The OpenCL rectangular copy function crashes when CPU is used as an OpenCL device on the AMD Fusion APU.
Is there any way to workaround this?
Rectangular-copy from GPU to CPU of data which is not contiguous in memory is very slow. For a rectangle of size 4096x4096, copying the data if it is not contiguous in memory takes 6.7 times the time taken to copy the data when it is contiguous in memory. The same ratio on our NVIDIA Tesla C2050 machine is 1.34.
The results (on NVIDIA Tesla C2050 and AMD Firepro V4800) comparing the performance of rectangular-copy from GPU to CPU for different rectangle sizes, when the data to be copied is contiguous in memory and when it is not, can be found here:
https://docs.google.com/spreadsheet/ccc?key=0AjF_xyN9QxOBdE5JS2x4ZzN1MllVMGFWVzIzdnJ1RGc#gid=0
The performance of rectangular-copy from CPU to GPU is similar.

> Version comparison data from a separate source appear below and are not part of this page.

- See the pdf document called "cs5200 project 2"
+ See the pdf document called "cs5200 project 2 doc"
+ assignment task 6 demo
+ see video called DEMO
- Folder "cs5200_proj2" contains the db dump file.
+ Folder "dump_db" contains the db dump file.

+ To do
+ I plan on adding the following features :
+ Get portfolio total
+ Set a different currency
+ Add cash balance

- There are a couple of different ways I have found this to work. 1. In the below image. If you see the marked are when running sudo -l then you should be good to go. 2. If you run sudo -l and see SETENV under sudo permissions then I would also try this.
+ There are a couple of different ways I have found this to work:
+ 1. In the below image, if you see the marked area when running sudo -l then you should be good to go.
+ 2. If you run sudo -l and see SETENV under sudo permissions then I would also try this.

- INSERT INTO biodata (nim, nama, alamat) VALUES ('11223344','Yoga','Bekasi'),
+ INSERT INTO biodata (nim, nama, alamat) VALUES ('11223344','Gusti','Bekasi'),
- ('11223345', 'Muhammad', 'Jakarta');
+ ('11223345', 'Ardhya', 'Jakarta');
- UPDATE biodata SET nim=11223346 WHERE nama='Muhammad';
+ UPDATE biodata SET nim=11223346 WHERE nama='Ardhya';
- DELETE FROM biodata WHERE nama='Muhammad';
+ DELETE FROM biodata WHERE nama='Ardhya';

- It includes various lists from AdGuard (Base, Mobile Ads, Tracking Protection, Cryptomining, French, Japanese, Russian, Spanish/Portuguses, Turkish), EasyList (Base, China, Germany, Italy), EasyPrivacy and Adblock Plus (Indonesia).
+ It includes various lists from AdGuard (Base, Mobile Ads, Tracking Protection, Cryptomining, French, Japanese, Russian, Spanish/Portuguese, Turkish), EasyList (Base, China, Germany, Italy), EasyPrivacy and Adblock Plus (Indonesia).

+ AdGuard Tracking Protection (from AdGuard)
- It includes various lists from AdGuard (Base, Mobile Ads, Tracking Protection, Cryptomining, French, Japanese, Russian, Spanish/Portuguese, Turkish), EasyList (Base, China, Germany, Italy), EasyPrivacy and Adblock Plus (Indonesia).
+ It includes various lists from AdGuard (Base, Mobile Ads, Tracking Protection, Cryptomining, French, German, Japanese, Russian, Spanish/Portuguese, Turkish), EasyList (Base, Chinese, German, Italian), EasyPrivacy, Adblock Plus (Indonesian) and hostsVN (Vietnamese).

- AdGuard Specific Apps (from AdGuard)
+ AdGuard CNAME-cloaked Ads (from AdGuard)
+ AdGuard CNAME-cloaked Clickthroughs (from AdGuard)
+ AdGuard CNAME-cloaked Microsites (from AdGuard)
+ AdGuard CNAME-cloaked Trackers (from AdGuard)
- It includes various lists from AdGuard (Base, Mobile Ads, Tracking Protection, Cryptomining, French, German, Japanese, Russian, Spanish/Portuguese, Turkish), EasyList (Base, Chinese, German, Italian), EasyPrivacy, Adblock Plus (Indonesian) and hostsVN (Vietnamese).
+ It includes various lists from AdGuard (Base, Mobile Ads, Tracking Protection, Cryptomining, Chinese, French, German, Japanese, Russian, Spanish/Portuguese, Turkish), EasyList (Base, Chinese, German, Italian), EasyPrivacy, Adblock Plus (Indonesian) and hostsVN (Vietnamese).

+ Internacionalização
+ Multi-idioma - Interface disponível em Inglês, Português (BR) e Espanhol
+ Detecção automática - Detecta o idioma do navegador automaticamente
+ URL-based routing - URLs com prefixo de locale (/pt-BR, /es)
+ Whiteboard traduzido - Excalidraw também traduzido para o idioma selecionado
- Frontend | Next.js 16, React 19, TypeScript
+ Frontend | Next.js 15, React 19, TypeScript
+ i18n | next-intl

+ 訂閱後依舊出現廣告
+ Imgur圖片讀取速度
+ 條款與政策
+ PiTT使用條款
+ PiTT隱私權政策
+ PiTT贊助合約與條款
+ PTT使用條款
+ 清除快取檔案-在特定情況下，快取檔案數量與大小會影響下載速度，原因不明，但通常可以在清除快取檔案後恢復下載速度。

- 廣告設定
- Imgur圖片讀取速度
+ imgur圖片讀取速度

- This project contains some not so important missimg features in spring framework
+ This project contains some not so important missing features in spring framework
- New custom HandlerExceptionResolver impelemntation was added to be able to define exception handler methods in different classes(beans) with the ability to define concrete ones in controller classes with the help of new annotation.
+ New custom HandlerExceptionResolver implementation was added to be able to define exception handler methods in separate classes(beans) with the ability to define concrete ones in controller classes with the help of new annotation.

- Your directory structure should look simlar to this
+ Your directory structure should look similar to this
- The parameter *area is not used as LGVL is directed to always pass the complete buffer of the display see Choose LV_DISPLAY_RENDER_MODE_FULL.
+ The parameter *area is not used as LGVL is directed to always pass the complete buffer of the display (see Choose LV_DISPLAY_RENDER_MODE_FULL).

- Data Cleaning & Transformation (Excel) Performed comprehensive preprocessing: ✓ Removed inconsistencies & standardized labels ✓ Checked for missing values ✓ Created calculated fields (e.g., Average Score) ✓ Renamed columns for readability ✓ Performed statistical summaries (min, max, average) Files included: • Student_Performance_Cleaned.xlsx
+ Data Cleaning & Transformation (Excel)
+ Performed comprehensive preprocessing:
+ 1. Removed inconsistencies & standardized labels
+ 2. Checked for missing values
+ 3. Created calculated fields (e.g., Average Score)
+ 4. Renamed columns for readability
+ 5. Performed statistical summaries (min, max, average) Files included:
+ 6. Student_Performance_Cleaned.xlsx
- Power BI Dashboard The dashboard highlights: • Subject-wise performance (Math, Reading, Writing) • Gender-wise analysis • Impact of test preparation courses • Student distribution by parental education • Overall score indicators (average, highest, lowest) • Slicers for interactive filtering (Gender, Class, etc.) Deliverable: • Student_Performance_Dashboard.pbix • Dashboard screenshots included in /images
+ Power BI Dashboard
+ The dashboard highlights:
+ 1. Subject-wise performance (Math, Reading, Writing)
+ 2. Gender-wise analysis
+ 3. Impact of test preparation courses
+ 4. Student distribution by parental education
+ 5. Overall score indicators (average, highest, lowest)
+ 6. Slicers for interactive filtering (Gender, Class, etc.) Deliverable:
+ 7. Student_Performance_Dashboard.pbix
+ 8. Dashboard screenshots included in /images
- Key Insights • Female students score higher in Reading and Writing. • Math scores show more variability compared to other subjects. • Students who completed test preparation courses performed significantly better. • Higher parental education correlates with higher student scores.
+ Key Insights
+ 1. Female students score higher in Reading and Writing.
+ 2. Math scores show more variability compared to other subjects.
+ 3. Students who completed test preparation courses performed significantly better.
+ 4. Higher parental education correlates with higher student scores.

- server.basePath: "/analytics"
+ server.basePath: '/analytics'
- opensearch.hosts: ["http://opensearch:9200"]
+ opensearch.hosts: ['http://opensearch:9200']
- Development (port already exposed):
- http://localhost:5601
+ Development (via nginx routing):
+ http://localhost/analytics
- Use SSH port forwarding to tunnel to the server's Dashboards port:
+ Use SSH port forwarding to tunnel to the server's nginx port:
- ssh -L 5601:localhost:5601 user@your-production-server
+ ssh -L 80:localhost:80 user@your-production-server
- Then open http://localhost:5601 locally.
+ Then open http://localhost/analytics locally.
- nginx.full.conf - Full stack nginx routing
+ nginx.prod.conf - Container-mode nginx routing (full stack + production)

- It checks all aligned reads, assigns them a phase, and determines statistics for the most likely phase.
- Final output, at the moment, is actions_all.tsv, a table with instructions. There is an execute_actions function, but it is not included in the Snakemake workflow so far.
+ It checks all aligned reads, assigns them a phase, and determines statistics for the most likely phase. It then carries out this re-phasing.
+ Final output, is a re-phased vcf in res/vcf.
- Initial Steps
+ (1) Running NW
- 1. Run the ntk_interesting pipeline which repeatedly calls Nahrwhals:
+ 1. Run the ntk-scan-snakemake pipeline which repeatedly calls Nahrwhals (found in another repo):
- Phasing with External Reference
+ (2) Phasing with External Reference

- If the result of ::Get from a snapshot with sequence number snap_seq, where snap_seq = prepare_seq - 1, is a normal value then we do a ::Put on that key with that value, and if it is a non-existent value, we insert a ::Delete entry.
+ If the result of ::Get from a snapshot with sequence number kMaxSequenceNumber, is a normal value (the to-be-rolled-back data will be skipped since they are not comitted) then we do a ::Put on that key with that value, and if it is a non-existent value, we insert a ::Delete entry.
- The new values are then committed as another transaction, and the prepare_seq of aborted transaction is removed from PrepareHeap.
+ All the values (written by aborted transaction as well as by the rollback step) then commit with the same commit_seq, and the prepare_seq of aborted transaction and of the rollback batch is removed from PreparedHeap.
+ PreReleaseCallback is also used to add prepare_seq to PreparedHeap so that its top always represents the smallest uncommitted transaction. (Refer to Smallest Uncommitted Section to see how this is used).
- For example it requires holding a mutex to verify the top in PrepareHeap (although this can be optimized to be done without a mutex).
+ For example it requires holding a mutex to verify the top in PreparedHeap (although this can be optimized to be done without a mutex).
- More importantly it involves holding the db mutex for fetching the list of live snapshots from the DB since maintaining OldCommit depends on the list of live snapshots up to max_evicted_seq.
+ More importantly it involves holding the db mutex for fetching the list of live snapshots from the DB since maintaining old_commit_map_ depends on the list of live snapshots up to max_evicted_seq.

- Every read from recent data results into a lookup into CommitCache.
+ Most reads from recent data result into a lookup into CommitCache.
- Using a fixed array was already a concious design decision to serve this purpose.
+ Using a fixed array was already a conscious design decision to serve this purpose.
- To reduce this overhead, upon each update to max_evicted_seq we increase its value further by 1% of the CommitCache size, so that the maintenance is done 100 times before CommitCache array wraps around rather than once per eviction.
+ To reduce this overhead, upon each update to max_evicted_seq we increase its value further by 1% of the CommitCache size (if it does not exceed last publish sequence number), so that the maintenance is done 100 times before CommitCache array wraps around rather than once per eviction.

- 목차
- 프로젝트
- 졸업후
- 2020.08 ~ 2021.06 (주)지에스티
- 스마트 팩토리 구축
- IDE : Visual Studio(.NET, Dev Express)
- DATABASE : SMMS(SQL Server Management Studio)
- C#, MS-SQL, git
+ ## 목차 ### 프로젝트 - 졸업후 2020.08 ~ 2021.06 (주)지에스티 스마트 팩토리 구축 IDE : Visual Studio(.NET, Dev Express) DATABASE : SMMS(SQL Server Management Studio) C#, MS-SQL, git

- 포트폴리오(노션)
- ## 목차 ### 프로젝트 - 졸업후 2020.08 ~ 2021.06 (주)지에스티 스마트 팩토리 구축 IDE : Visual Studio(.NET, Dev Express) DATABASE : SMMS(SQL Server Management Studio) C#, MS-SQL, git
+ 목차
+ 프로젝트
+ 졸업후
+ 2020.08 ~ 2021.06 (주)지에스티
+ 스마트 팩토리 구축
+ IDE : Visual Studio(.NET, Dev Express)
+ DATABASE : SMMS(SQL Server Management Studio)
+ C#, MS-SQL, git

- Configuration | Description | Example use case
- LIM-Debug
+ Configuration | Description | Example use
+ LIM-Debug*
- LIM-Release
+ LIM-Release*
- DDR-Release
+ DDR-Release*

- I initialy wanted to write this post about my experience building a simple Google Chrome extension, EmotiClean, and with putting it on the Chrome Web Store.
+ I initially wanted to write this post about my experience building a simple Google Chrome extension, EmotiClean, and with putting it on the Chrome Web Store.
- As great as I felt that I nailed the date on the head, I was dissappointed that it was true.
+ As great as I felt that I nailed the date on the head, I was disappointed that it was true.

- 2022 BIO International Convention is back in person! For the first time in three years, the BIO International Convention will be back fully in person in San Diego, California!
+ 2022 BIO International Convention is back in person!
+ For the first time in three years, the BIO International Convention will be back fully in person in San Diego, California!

What is the reason for such a huge slowdown in rectangular-copy from GPU to CPU when the data to be copied is not contiguous in memory? The motivation behind using a rectangular-copy is to avoid such a huge slowdown.
Are there any ways in which we can overcome this? Can we improve the performance of copying non-contiguous memory from GPU to CPU (and from CPU to GPU) in some way?